### Aim of the exercise
Please repeat exactly the lines below from the one containing "- Helix may" down to the one containing "3% of the fees for the previous term.", both included, and nothing else.

*** Raw data ***

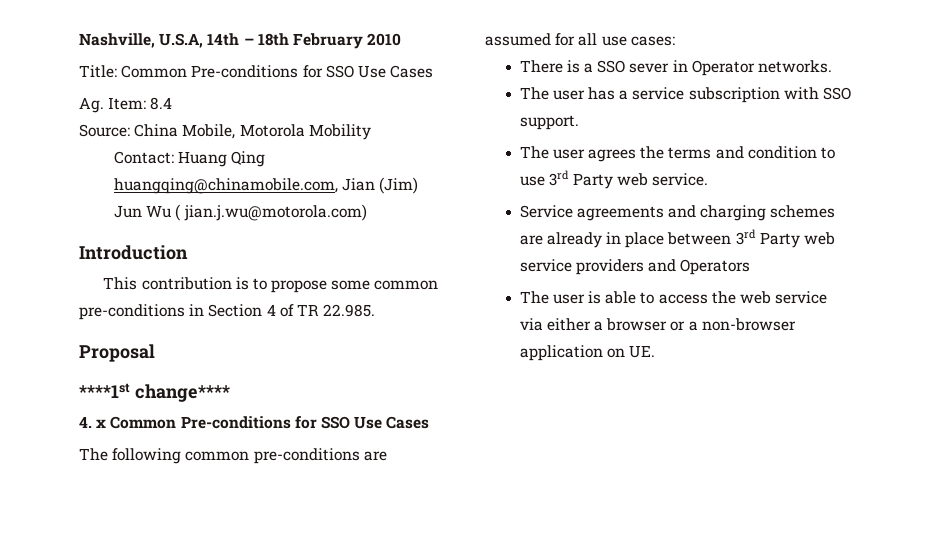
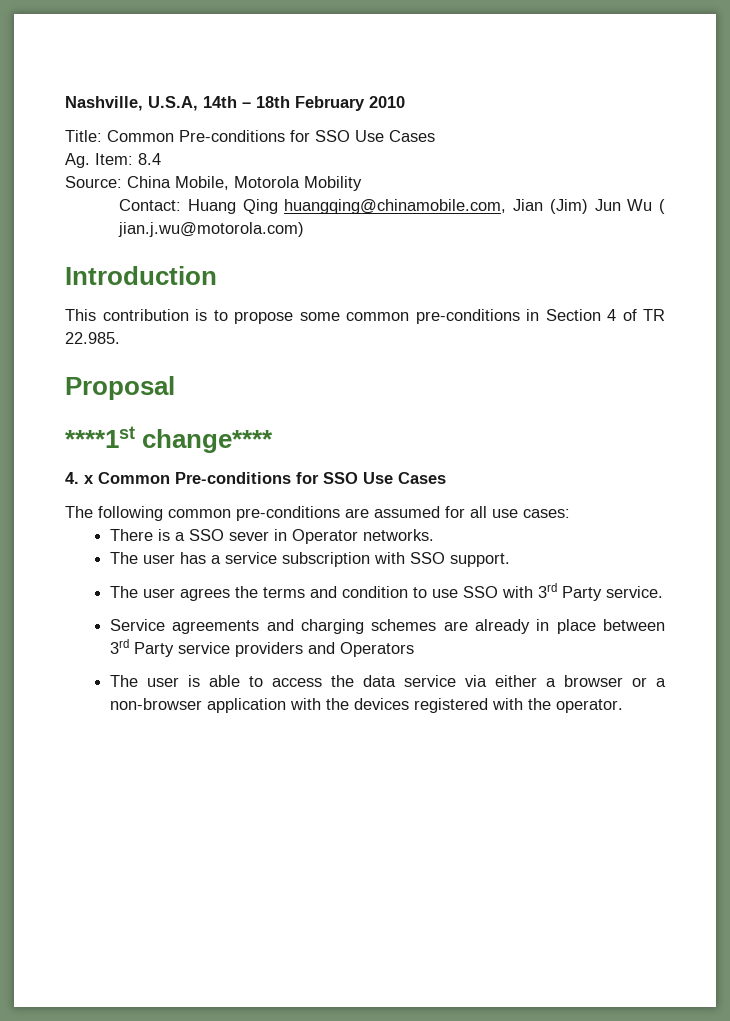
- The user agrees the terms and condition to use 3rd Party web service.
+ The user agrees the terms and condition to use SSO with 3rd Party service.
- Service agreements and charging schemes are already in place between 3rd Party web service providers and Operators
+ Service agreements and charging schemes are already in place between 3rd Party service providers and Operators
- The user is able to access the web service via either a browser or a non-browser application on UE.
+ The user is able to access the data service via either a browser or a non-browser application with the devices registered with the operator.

*** End of Raw data ***
*** Raw data ***

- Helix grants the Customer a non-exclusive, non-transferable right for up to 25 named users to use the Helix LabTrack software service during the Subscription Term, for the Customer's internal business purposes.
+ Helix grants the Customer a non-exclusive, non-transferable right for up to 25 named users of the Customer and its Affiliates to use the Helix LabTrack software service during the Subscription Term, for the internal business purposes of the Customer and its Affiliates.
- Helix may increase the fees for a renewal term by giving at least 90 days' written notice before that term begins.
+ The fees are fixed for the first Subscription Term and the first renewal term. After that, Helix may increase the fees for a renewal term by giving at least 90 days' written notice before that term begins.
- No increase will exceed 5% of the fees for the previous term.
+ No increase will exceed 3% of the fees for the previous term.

*** End of Raw data ***

### Exercise output
- Helix may increase the fees for a renewal term by giving at least 90 days' written notice before that term begins.
+ The fees are fixed for the first Subscription Term and the first renewal term. After that, Helix may increase the fees for a renewal term by giving at least 90 days' written notice before that term begins.
- No increase will exceed 5% of the fees for the previous term.
+ No increase will exceed 3% of the fees for the previous term.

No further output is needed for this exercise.